• **Assigned task**:
Filter the records down to the lines that hold the word "Aruba", and copy each of those lines.

============

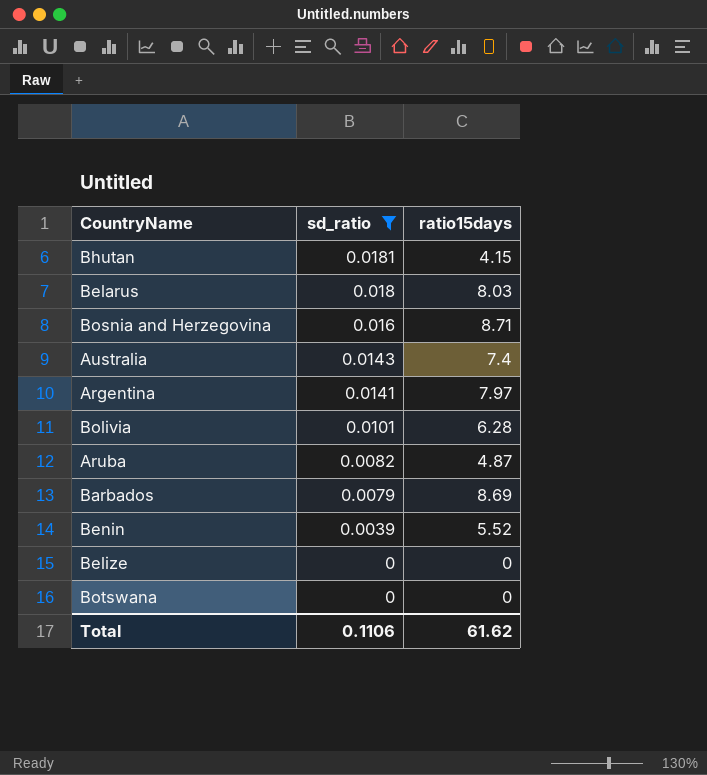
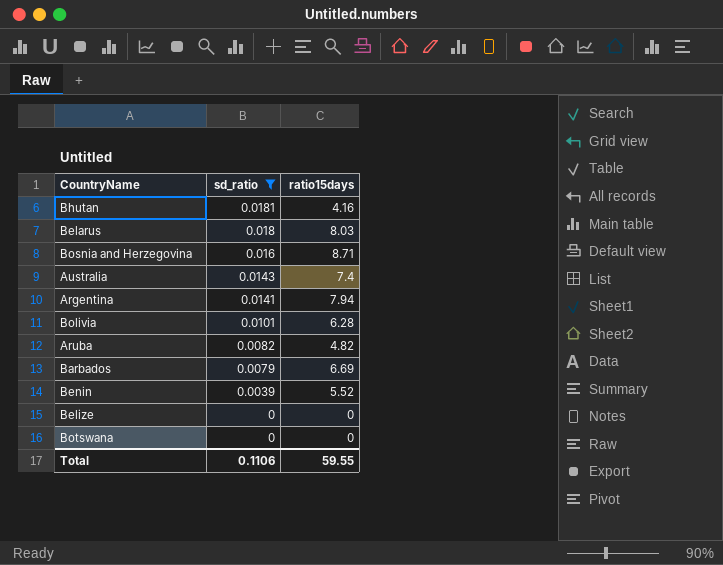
Bhutan | ratio15days: 4.15 -> 4.16
Argentina | ratio15days: 7.97 -> 7.94
Aruba | ratio15days: 4.87 -> 4.82
Barbados | ratio15days: 8.69 -> 6.69
Total | ratio15days: 61.62 -> 59.55

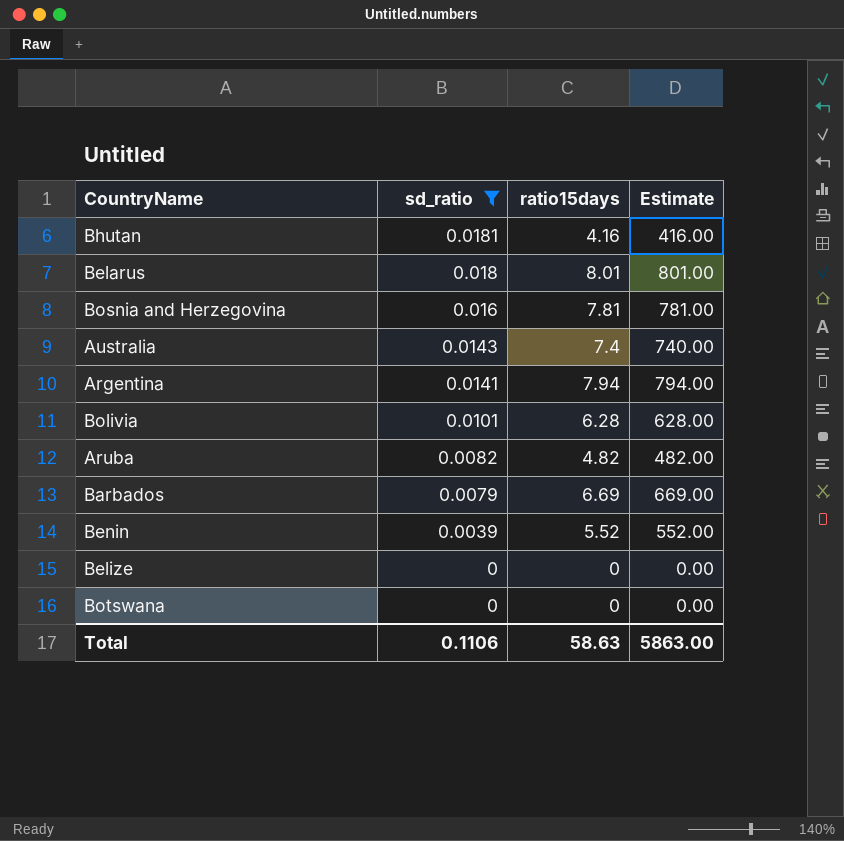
column Estimate | formula: none -> [ratio15days] * 100
Belarus | ratio15days: 8.03 -> 8.01
Bosnia and Herzegovina | ratio15days: 8.71 -> 7.81
Total | ratio15days: 59.55 -> 58.63

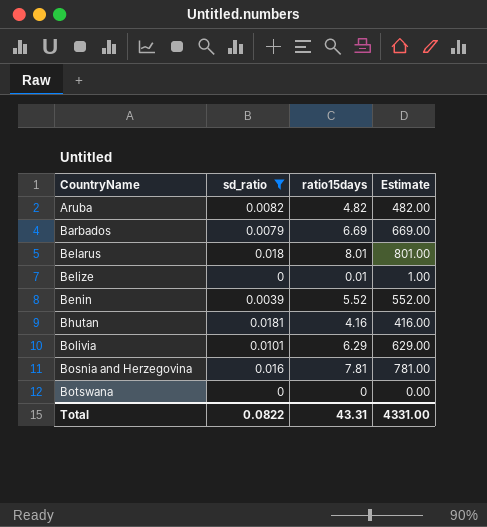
row order: sd_ratio descending -> CountryName ascending
row Australia: 0.0143 | 7.4 | 740.00 -> none
row Argentina: 0.0141 | 7.94 | 794.00 -> none
Belize | ratio15days: 0 -> 0.01
Belize | Estimate: 0.00 -> 1.00
Bolivia | ratio15days: 6.28 -> 6.29
Bolivia | Estimate: 628.00 -> 629.00
Total | sd_ratio: 0.1106 -> 0.0822
Total | ratio15days: 58.63 -> 43.31
Total | Estimate: 5863.00 -> 4331.00

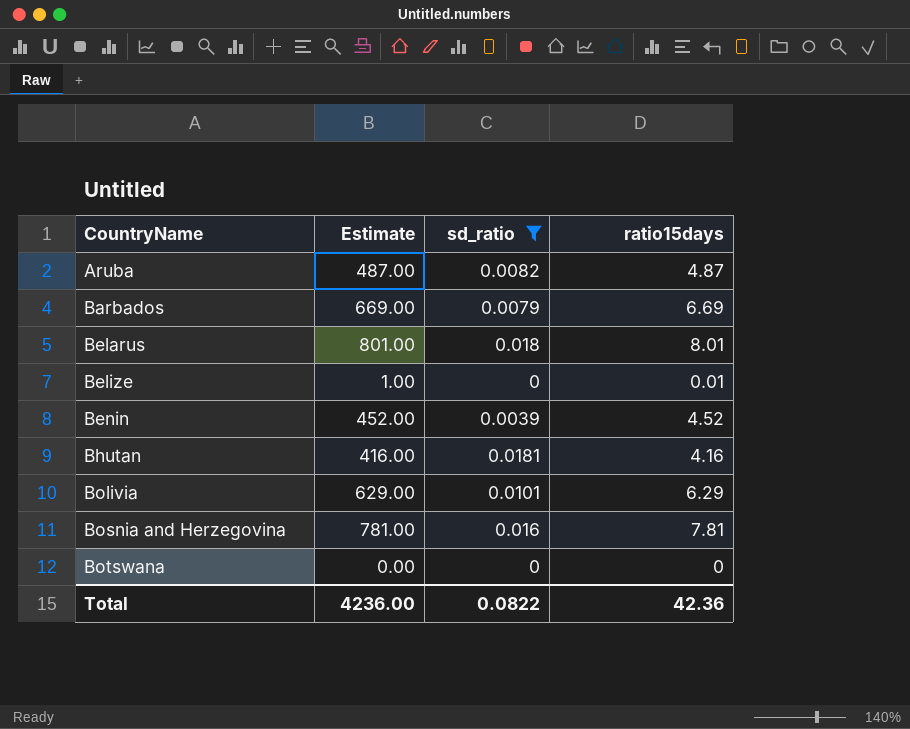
column Estimate | position: 4 -> 2
Aruba | Estimate: 482.00 -> 487.00
Aruba | ratio15days: 4.82 -> 4.87
Benin | Estimate: 552.00 -> 452.00
Benin | ratio15days: 5.52 -> 4.52
Total | Estimate: 4331.00 -> 4236.00
Total | ratio15days: 43.31 -> 42.36

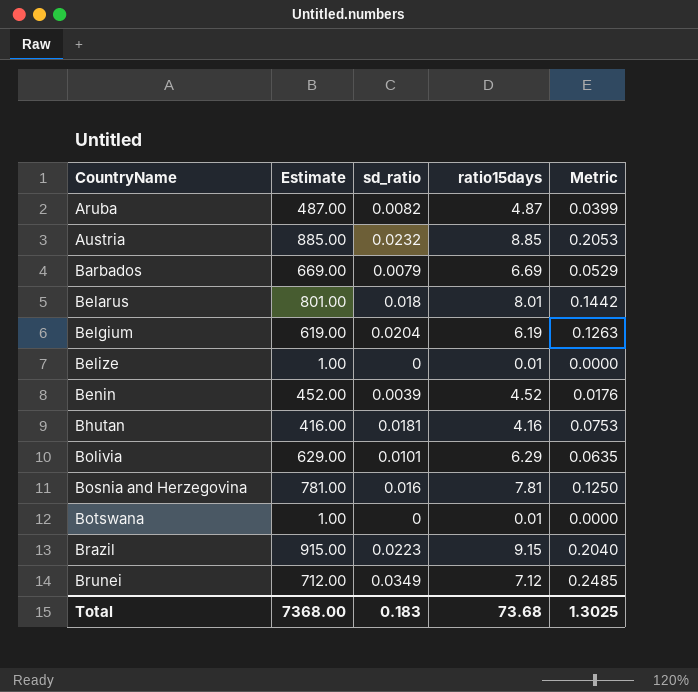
filter: sd_ratio <= 0.0181 -> none
column Metric | formula: none -> [sd_ratio] * [ratio15days]
Botswana | Estimate: 0.00 -> 1.00
Botswana | ratio15days: 0 -> 0.01
Total | Estimate: 4236.00 -> 7368.00
Total | sd_ratio: 0.0822 -> 0.183
Total | ratio15days: 42.36 -> 73.68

============

• **Response below**:
Aruba | ratio15days: 4.87 -> 4.82
Aruba | Estimate: 482.00 -> 487.00
Aruba | ratio15days: 4.82 -> 4.87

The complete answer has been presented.